Saturday, October 31, 2009

Using a COW String: Multithreaded




I l@ve RuBoard









Using a COW String: Multithreaded


Now let's return to our friend, the Error subsystem. Here's the problematic calling code again:



// thread A
String newerr = SetError( "A" );
newerr += " (set by A)";
cout << newerr << endl;

// thread B
String newerr = SetError( "B" );
newerr += " (set by B)";
cout << newerr << endl;

As before, the issue is that there has to be some serialization (using, for example, a mutex lock) in order to avoid corrupting the Error module's internal strings and produce reasonable output. But who should be responsible for doing the serialization? Consider the two levels again:



  1. Do locking within Optimized::String member functions.
    As before, there are two problems with this. It's at the wrong granularity to solve the SetError() function's interleaving, and it can seriously degrade performance because the locking would be done at least once for every mutating (and possibly even nonmutating) String operation. What's different from before, however, is that this time, Option 1 is necessary anyway (see below).


  2. Do locking in the code that owns/manipulates an Optimized::String object.
    Again, this is necessary; otherwise we haven't solved the SetError() interleaving problem.



Alas, now neither of the preceding does the job by itself. We need something heavyweight:



  1. [NECESSARY] Do both.
    This time the story isn't so good: Option 2 is necessary, but we have to do Option 1 too because the code that owns/manipulates a copy-on-write Optimized::String can't. Calling code alone can never lock the right strings in the right way, because it has no way of knowing which visible string objects might be sharing a representation at any given time. Look again at the thread-safe Error subsystem code from Example A-2. The locking it does is still necessary but is now insufficient, because even though we serialize all access to the internal err error string object, the calling code's threads are taking and manipulating copies of that object, which copies might share representation.


    For example, thread A could be safely serialized inside its SetError() call, manipulating the Error module's err string, at the same time thread B (already past its safely serialized SetError()) is appending to its newerr string. Note that B's newerr string began life as a copy of the err string.[3] There's nothing obvious linking the internal err string and B's external newerr string. In fact, the Error subsystem has no way of knowing that any newerr strings even exist, and vice versa.

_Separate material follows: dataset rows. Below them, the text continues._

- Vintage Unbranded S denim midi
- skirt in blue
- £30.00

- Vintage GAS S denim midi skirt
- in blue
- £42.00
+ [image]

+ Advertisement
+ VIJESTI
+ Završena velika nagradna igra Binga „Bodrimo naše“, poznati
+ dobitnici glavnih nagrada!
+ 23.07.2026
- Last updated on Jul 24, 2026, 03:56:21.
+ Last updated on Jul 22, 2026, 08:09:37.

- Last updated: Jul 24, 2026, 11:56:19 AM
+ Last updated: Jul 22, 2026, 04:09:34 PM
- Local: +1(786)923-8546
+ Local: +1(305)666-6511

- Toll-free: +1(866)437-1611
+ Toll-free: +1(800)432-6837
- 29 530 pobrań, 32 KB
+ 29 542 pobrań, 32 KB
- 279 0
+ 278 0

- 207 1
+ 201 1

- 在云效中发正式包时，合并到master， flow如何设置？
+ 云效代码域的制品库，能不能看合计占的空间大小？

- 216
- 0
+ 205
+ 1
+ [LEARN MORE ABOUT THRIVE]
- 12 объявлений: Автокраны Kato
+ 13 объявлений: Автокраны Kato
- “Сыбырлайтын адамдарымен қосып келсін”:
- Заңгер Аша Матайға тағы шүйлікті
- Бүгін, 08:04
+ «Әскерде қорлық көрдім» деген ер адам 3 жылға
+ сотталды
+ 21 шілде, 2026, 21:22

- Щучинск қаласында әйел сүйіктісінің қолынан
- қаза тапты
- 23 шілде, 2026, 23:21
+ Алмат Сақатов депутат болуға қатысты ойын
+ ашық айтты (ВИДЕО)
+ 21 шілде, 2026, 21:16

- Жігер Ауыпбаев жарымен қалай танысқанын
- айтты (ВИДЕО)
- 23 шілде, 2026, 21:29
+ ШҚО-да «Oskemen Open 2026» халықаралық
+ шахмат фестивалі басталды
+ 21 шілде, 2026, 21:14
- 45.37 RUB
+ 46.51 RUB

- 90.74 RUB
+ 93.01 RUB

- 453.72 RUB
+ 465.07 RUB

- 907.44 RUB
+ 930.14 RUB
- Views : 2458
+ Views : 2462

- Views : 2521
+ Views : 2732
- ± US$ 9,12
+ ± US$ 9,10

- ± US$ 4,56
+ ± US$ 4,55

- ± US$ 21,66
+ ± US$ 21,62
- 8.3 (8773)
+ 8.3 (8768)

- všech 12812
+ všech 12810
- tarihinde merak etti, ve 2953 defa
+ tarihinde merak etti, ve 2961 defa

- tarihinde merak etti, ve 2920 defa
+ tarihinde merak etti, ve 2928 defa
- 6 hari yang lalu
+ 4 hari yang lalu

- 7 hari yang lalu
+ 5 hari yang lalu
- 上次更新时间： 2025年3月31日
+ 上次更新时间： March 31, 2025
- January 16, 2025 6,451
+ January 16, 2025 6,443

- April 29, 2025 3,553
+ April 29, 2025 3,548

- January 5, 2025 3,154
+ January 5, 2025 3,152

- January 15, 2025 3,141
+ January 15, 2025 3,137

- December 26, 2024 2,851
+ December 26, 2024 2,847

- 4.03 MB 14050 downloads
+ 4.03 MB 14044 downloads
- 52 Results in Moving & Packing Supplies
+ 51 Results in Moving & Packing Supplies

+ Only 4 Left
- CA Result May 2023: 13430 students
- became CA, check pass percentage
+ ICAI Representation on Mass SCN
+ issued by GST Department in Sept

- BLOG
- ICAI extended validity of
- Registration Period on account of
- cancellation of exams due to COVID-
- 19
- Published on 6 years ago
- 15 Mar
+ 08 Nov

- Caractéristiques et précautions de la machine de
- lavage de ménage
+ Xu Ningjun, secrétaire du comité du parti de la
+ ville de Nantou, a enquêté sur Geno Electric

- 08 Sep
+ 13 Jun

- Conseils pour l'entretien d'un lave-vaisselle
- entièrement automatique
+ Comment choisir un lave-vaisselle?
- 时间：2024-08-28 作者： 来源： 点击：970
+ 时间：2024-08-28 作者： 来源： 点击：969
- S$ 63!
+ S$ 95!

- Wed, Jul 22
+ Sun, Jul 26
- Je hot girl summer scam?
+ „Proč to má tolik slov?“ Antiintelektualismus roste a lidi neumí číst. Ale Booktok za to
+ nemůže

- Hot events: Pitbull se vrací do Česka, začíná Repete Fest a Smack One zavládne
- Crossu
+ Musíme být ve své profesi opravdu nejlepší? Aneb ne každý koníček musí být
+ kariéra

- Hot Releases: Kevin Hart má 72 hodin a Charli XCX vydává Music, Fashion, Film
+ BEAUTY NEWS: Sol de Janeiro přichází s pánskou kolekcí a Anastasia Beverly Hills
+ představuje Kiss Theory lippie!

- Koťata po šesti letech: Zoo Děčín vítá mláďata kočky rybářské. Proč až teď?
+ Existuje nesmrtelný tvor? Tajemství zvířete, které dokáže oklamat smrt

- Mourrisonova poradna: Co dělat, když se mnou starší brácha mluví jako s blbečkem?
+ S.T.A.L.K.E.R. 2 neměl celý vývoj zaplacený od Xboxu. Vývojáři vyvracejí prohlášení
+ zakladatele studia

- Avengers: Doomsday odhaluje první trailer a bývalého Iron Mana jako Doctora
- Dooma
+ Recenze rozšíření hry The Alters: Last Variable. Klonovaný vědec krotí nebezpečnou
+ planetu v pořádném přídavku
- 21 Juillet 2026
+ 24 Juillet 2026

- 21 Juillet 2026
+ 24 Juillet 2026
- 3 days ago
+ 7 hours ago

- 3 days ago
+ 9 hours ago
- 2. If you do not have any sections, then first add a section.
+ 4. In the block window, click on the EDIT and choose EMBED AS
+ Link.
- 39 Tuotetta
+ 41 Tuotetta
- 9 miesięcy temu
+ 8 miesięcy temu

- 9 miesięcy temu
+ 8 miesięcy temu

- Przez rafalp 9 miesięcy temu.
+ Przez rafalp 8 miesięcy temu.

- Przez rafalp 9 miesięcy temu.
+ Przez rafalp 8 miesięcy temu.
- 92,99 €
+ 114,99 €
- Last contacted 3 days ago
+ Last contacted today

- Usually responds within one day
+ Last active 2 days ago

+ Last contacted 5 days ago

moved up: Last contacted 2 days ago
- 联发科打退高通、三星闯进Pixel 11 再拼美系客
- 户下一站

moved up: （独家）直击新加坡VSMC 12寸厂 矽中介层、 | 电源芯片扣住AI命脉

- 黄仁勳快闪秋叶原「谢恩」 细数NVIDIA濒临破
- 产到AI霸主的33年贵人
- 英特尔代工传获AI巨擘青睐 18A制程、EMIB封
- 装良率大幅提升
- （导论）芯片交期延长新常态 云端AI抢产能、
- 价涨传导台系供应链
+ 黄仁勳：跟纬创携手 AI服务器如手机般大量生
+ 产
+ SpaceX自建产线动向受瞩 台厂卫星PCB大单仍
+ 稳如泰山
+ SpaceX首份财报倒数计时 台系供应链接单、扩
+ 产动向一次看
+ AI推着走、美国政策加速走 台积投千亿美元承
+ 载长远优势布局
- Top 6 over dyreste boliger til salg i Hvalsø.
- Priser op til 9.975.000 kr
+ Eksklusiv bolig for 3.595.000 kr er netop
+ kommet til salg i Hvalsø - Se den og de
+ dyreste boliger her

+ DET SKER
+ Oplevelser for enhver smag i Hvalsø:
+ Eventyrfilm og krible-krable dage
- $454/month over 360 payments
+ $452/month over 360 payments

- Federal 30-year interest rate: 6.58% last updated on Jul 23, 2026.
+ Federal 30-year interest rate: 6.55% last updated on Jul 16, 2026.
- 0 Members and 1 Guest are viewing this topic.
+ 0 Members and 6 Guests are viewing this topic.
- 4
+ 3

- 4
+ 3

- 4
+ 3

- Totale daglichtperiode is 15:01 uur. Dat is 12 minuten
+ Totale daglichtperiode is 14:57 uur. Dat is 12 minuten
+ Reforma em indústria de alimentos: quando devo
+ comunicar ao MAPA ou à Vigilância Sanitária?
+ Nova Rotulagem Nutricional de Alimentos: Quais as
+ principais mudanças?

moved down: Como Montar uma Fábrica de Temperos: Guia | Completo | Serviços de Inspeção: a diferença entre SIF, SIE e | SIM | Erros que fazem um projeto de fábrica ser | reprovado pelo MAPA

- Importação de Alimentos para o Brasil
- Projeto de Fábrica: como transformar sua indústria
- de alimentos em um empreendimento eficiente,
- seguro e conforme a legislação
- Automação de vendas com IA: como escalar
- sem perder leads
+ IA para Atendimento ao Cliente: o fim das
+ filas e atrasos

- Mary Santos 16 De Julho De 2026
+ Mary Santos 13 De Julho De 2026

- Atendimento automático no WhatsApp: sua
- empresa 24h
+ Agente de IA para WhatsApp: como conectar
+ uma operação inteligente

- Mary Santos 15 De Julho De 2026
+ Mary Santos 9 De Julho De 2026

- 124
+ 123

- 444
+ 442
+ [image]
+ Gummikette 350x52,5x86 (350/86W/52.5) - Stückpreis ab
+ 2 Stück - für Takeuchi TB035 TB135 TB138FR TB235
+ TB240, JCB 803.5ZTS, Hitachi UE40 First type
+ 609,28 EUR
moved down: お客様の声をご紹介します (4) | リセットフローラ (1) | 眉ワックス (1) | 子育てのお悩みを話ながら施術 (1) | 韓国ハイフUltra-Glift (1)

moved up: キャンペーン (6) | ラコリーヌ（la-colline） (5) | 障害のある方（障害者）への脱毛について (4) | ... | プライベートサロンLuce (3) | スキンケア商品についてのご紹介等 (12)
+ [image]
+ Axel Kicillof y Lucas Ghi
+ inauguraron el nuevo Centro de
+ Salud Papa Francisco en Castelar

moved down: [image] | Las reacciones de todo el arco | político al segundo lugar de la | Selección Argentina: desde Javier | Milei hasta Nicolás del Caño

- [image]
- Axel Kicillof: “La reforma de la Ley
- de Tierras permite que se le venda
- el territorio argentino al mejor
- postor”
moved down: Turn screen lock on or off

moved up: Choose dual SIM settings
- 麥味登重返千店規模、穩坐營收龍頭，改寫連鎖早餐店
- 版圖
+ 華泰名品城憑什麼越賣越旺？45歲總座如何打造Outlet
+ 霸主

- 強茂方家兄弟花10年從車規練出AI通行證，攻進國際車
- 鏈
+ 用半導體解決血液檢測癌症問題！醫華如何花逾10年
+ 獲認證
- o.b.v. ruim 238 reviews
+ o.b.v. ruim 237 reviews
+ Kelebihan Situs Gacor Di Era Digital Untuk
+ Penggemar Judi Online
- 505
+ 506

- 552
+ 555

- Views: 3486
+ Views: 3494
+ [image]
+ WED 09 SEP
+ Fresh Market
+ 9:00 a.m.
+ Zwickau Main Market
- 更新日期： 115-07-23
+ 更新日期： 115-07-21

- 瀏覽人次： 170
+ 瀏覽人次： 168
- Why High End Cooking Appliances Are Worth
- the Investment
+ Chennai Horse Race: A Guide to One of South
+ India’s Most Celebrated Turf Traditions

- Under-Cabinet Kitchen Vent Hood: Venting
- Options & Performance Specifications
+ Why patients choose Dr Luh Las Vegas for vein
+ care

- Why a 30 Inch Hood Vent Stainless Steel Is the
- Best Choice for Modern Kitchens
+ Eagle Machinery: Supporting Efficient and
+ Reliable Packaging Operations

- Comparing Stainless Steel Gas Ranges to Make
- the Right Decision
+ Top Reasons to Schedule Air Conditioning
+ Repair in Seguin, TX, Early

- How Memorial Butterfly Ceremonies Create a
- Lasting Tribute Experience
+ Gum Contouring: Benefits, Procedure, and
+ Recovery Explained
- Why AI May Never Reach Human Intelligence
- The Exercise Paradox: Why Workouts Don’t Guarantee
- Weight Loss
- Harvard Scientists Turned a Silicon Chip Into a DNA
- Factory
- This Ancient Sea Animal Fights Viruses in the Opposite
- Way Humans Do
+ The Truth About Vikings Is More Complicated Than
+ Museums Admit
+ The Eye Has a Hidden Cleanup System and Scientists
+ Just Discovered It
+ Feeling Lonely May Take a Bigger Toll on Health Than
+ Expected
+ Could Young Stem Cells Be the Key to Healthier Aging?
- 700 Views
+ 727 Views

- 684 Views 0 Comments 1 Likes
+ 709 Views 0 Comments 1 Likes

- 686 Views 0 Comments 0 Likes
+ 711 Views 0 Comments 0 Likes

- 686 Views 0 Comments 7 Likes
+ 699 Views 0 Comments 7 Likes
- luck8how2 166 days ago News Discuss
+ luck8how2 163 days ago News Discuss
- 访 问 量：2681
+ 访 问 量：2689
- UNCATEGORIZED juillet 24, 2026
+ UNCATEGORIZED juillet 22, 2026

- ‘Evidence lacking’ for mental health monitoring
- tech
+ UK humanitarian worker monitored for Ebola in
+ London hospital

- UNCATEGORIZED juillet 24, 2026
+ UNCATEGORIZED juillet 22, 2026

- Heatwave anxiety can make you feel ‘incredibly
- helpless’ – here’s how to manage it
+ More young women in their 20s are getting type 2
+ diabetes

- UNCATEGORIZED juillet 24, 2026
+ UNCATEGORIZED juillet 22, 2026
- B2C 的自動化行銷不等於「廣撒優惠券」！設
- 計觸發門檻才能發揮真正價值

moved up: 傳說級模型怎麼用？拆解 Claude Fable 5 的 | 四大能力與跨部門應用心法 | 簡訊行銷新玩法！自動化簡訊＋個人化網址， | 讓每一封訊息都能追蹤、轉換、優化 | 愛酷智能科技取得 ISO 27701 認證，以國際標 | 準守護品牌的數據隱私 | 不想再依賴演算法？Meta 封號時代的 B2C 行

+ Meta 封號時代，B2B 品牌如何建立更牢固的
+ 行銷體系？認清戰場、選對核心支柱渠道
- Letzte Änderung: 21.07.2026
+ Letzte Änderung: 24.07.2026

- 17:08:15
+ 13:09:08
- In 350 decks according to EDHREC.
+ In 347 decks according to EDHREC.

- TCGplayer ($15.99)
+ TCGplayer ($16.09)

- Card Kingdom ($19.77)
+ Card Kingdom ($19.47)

But if the two strings happen to be sharing representation, which is not only possible, but likely, in this example, two threads could both be attempting to execute String member functions on the same string representation even though everything outside String itself is safely serialized.[4]

    [3] Or, equivalently, a copy of a copy of the err string if the compiler didn't perform the return value optimization.


    [4] Certain popular commercial libraries shipping today have variants of precisely this COW bug, where modifying one visible string also incorrectly modifies a different visible string because the libraries fail to perform the deep copy soon enough.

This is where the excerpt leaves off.